Once upon a time, an angel and a devil fell in love.
I did not end well.
Hi there, it’s Laura and I’m back! I haven’t written a review in what feels like forever, but here I am yay!
I started this little story on a rainy morning two days ago in the hope to be carried away from the bleak and ordinary. Something magical, that’s what I needed badly. And Laini Taylor delivered.
The story starts with blue-haired Karou in the snowy streets of Prague, and from the moment I read those first few sentences I was hooked. It was exactly what I wanted, something completely different, a new world to get lost in.
Karou’s life fascinated me endlessly, both her ‘ordinary’ one in Prague, and her extraordinary one in Brimstone’s little shop, Elsewhere. On one hand there were beautiful, jackass Kaz, and her rabid fairy friend Zuzana, and on the other there were Issa, Twiga, Yasri, and Brimstone, her not so normal family.

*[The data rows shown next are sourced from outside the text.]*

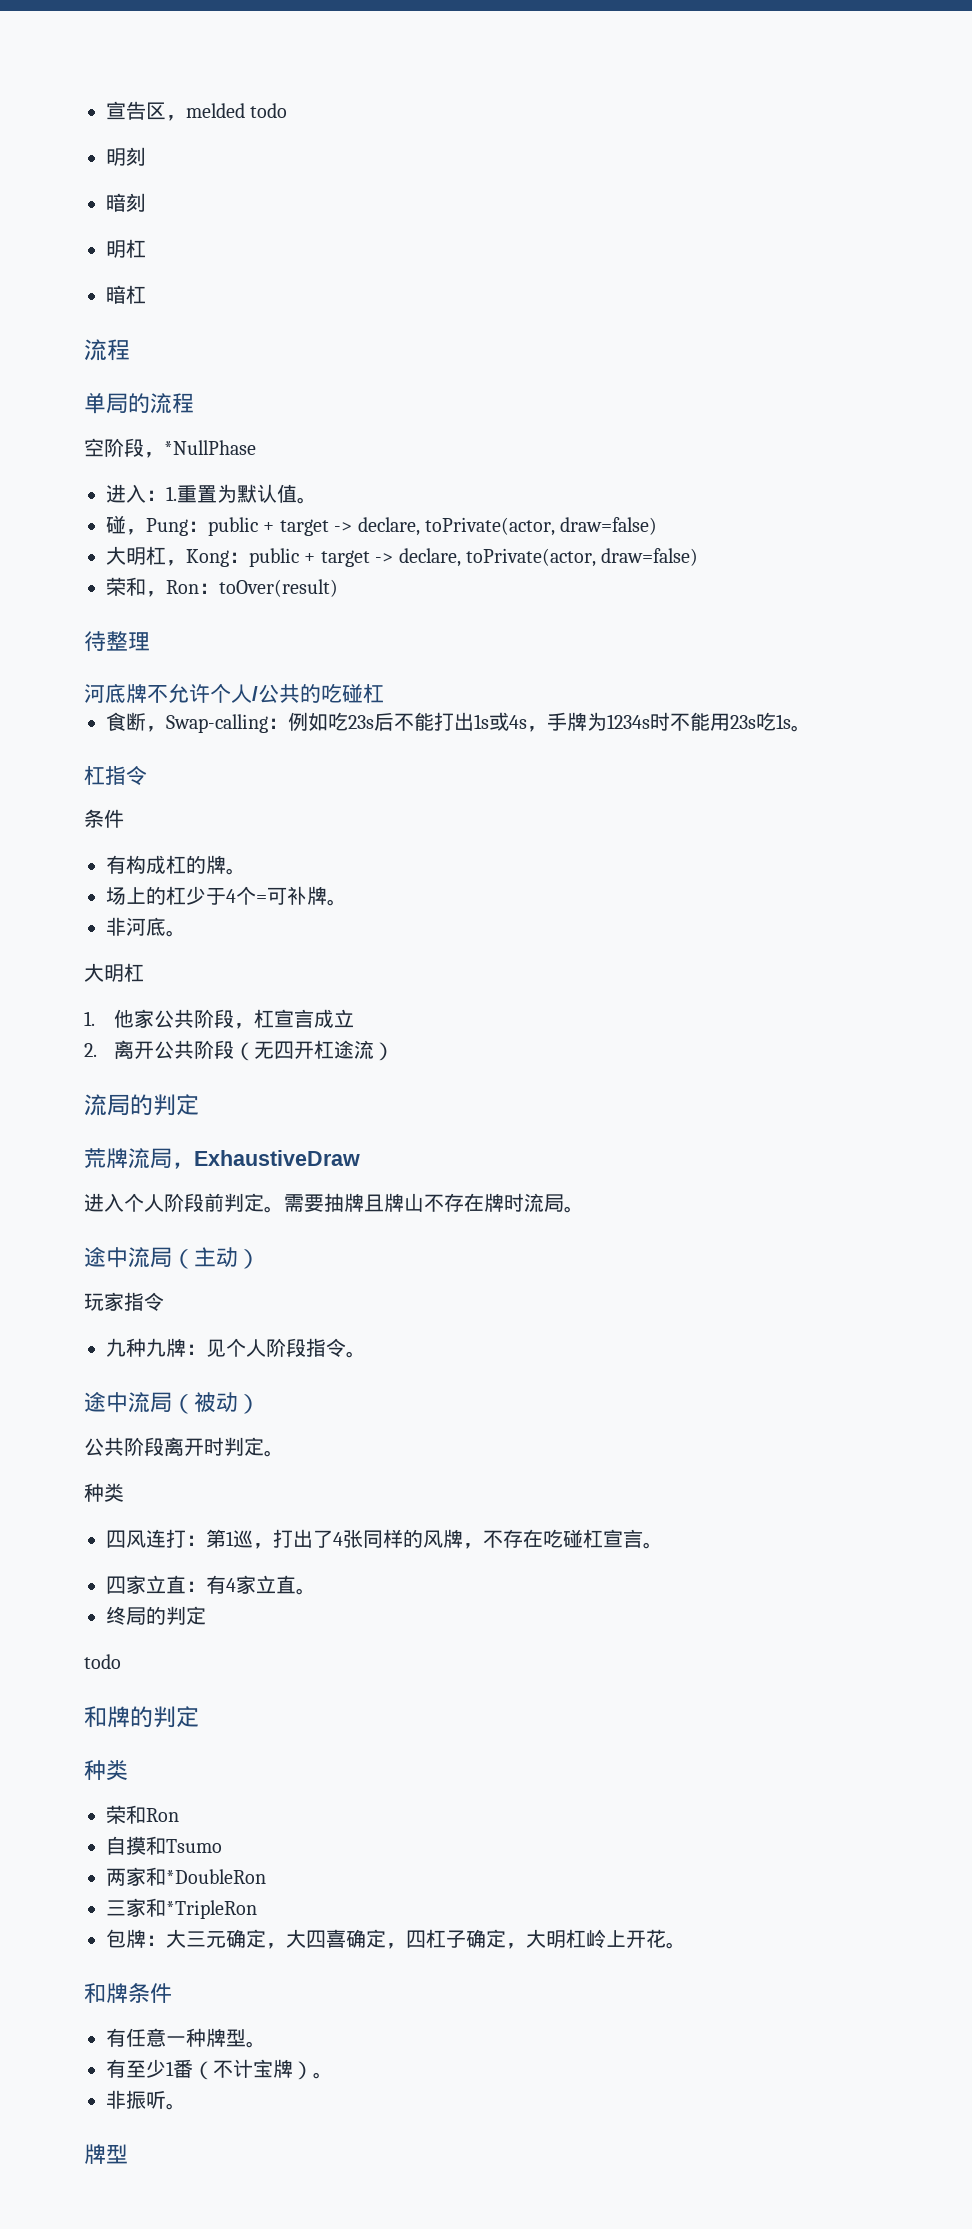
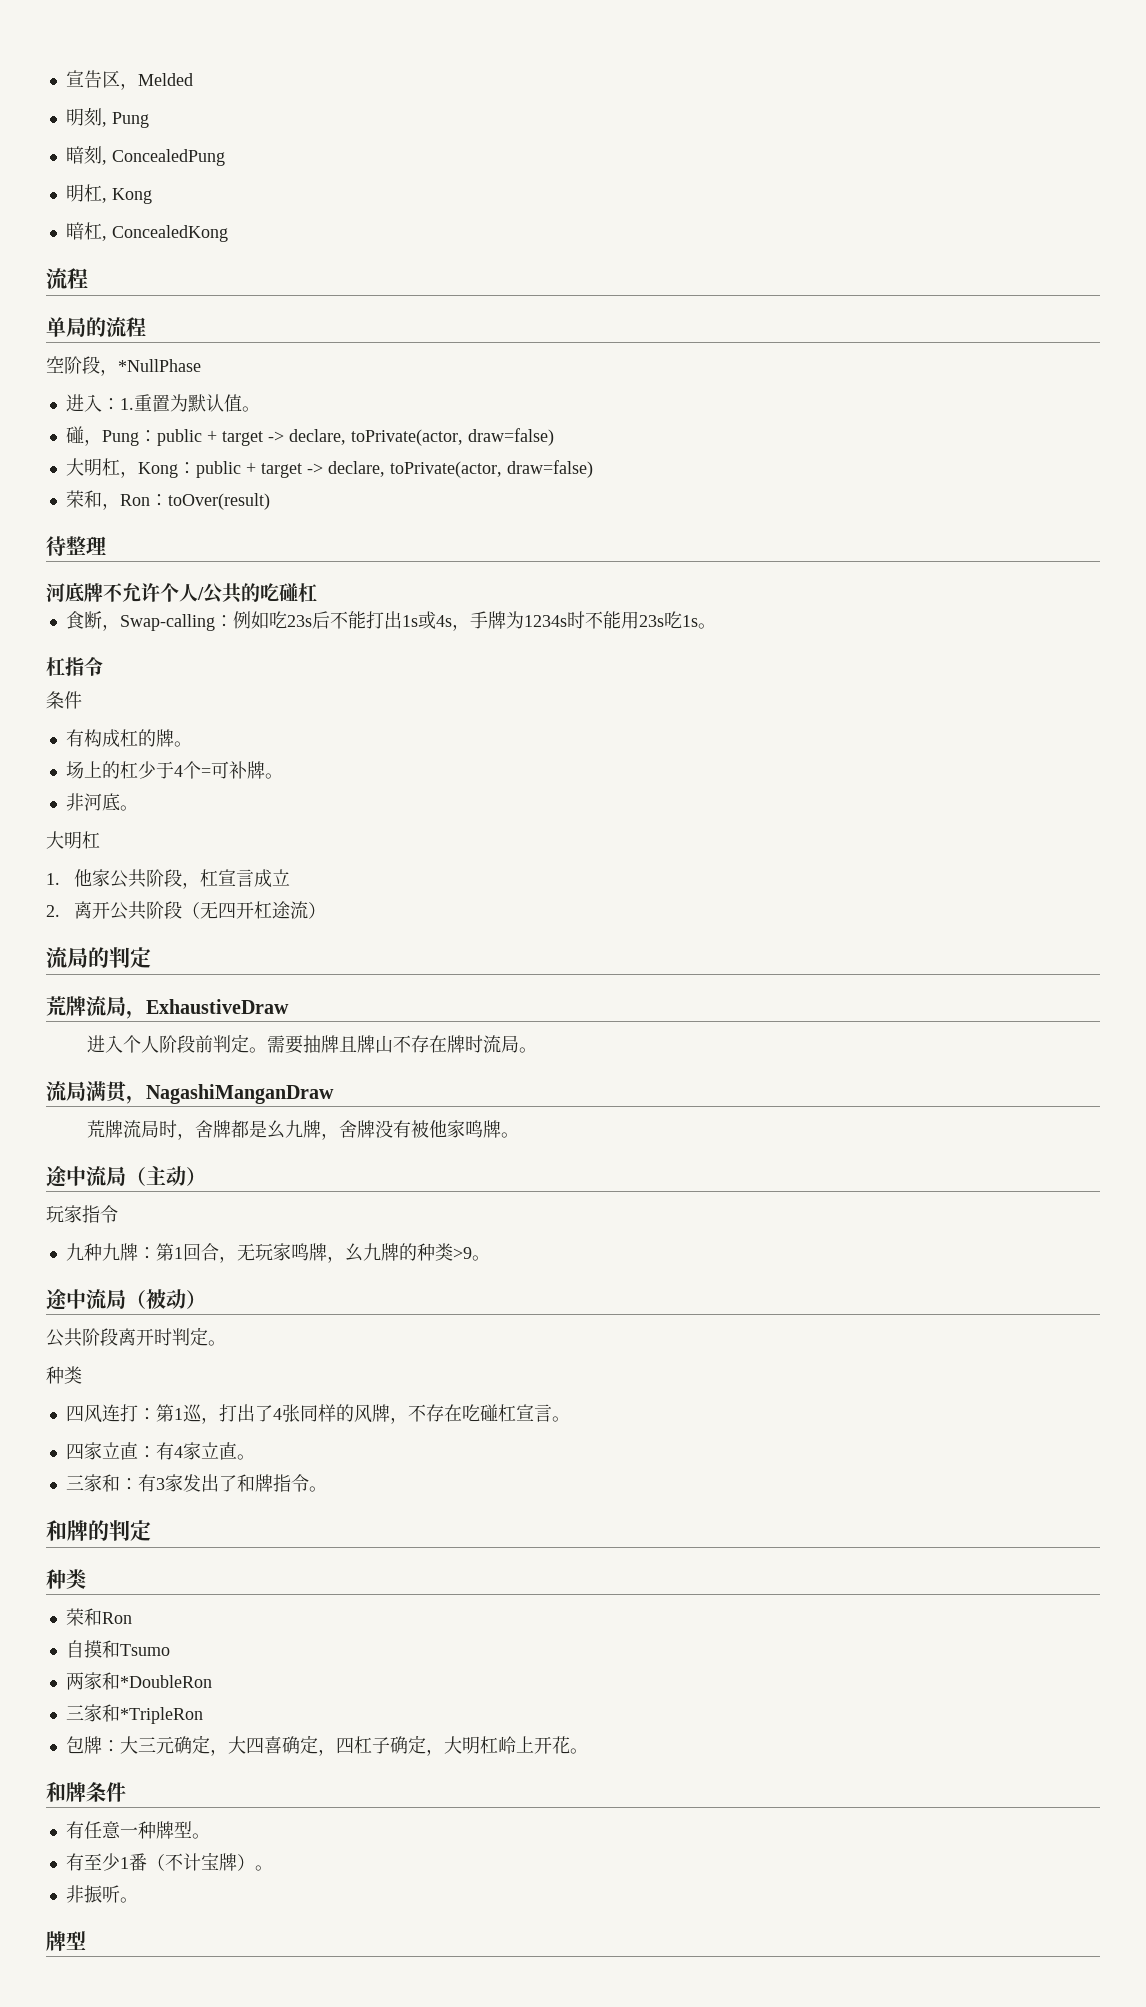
- 宣告区，melded todo
+ 宣告区，Melded
- 明刻
+ 明刻, Pung
- 暗刻
- 明杠
+ 暗刻, ConcealedPung
+ 明杠, Kong
- 暗杠
+ 暗杠, ConcealedKong
+ 流局满贯，NagashiManganDraw
+ 荒牌流局时，舍牌都是幺九牌，舍牌没有被他家鸣牌。
- 九种九牌：见个人阶段指令。
+ 九种九牌：第1回合，无玩家鸣牌，幺九牌的种类>9。
- 终局的判定
- todo
+ 三家和：有3家发出了和牌指令。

I immediately liked Karou’s voice, spunky, confident and a bit self-mocking, but also with a good amount of loneliness and sorrow underneath that attitude. Being in her head, reading her thoughts and seeing the world from her point of view was never boring. It also helped that Laini Taylor’s writing is absolutely magical. I devoured her words and at times read a sentence twice because I liked the sound of it so much. It’s not that often that I even notice the writing style at all because I’m usually too focused on the story, the characters, the action, but this time I did. Her writing flows like music with the occasional unknown word thrown in. I had to look up some meanings which I loved! I’ve read books in English long enough that I rarely have to do that anymore, which is a good thing I suppose, but it was also a lot of fun to discover some new words, especially if they sounded so magical.

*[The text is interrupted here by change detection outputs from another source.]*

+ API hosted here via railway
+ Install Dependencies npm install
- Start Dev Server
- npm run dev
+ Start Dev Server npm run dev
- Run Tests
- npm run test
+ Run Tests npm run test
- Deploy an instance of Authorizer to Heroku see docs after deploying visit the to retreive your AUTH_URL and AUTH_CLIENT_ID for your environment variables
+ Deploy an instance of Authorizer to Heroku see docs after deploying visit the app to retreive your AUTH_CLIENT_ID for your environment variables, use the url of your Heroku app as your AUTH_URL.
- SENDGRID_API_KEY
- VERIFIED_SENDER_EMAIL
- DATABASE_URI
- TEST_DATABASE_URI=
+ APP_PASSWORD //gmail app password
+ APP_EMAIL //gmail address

“Wishes are false. Hope is true. Hope makes its own magic.”
Just as magical and fascinating is the world Laini Taylor created in Daughter of Smoke and Bone. Angels with fiery, burning wings. Creatures part human, part animal. Chimaeras. One of them, Brimstone, the Wishmonger. Collector of Teeth. Keeper of Wishes. The reader doesn’t learn much of anything about him in the beginning and his work stays a mystery for most of the book. I had so many questions! About his work. About the teeth. The chimaera. Karou’s origin. About where she actually came from. The questions nearly killed me, especially since they only increased the further I got into the story!
“For the way loneliness is worse when you return to it after a reprieve—like the soul’s version of putting on a wet bathing suit, clammy and miserable.”

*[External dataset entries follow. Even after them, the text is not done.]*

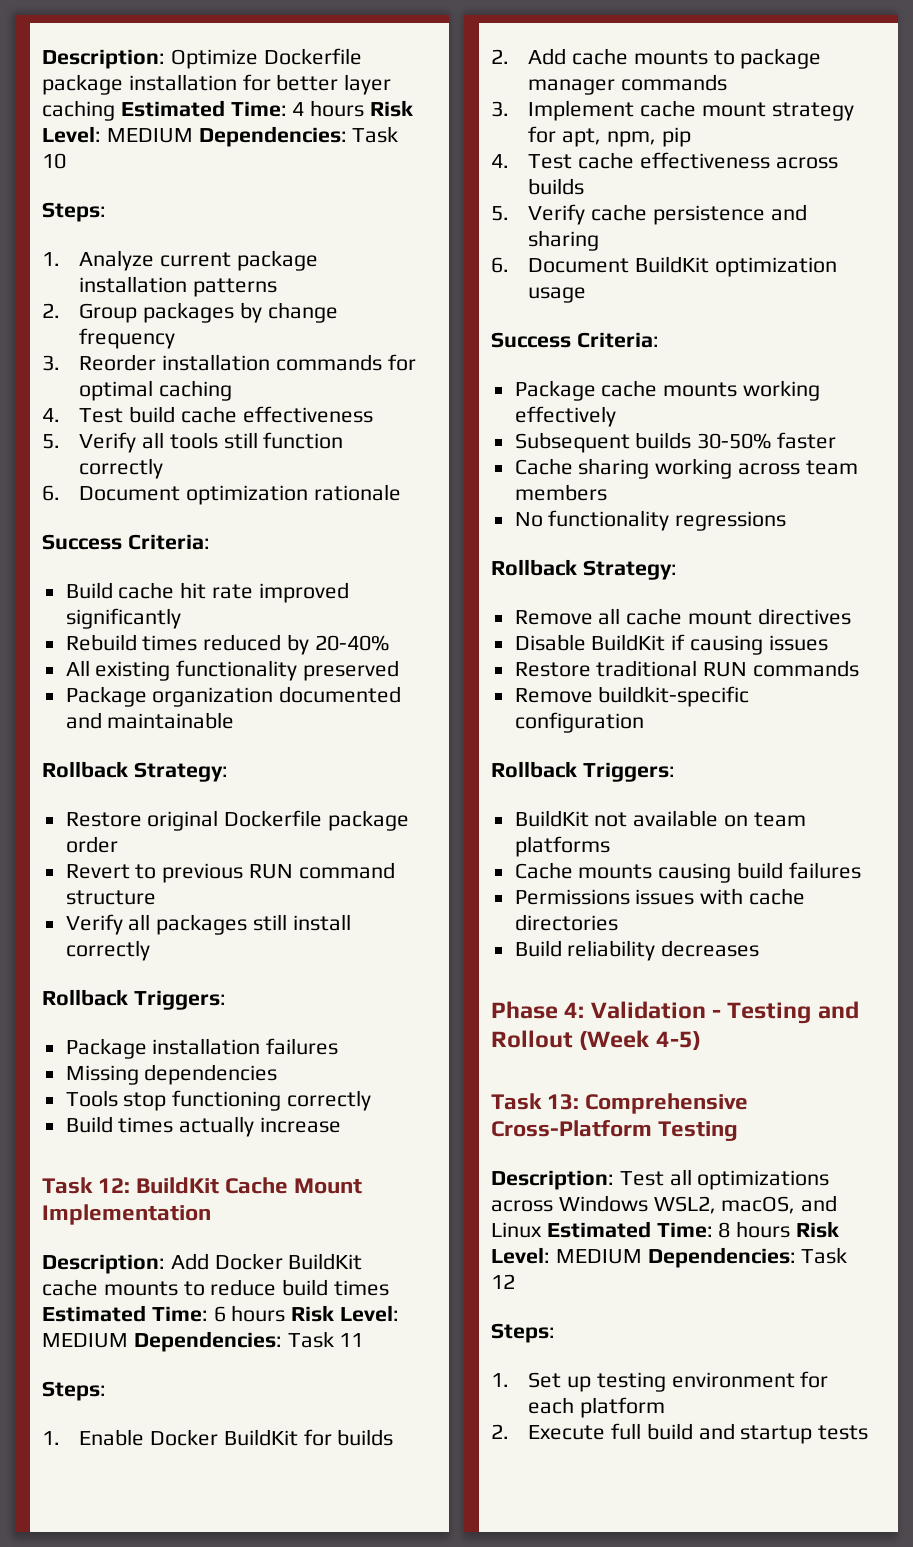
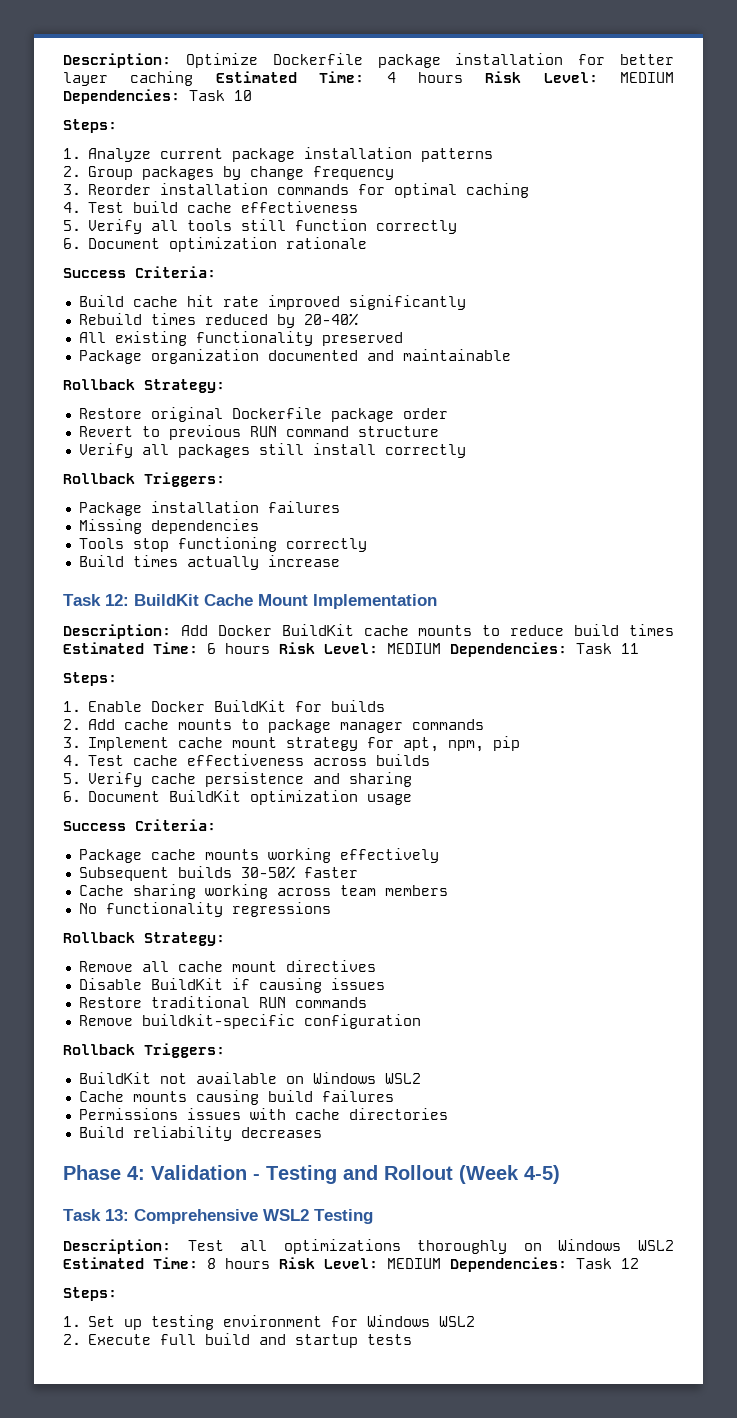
- BuildKit not available on team platforms
+ BuildKit not available on Windows WSL2
- Task 13: Comprehensive Cross-Platform Testing
+ Task 13: Comprehensive WSL2 Testing
- Description: Test all optimizations across Windows WSL2, macOS, and Linux Estimated Time: 8 hours Risk Level: MEDIUM Dependencies: Task 12
+ Description: Test all optimizations thoroughly on Windows WSL2 Estimated Time: 8 hours Risk Level: MEDIUM Dependencies: Task 12
- 1. Set up testing environment for each platform
+ 1. Set up testing environment for Windows WSL2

And then there’s Akiva, the equally mysterious angel. Putting black handprints on doorways all over the world and generally being mysterious and sort of apocalypse-y. Of course, he comes across our dear Karou and… things happen.
I didn’t know what to think of those two in the beginning. There’s no insta-love which I liked, but then things do become a bit insta-loveish after all which I didn’t. It makes complete sense later on, and I actually figured it out by myself pretty early, but before that I didn’t quite enjoy their encounters as much as I wanted to. It just seemed so rushed. Later though, it all makes total sense and I finally fell in love with their story as certain things were explained. This probably sounds super confusing, but there’s no other way to say it without throwing spoilers left and right. I already fear that I’ve said too much. Anyway, I think a lot of you actually love these kinds of love stories, but I’ve had my issues with them in the past, so I was pretty wary from the moment I realized what was going on. I’m glad to say though that I ended up enjoying it. The star-crossed lovers part, especially. Karou and Akiva have this Romeo and Juliet thing going on that I absolutely adored and I think many of you will too.
Laini Taylor ended this book on a pretty mean cliffhanger, so I can’t wait to start Days of Blood and Starlight later! I need to know what’ll happen to the characters that now have a special place in my heart.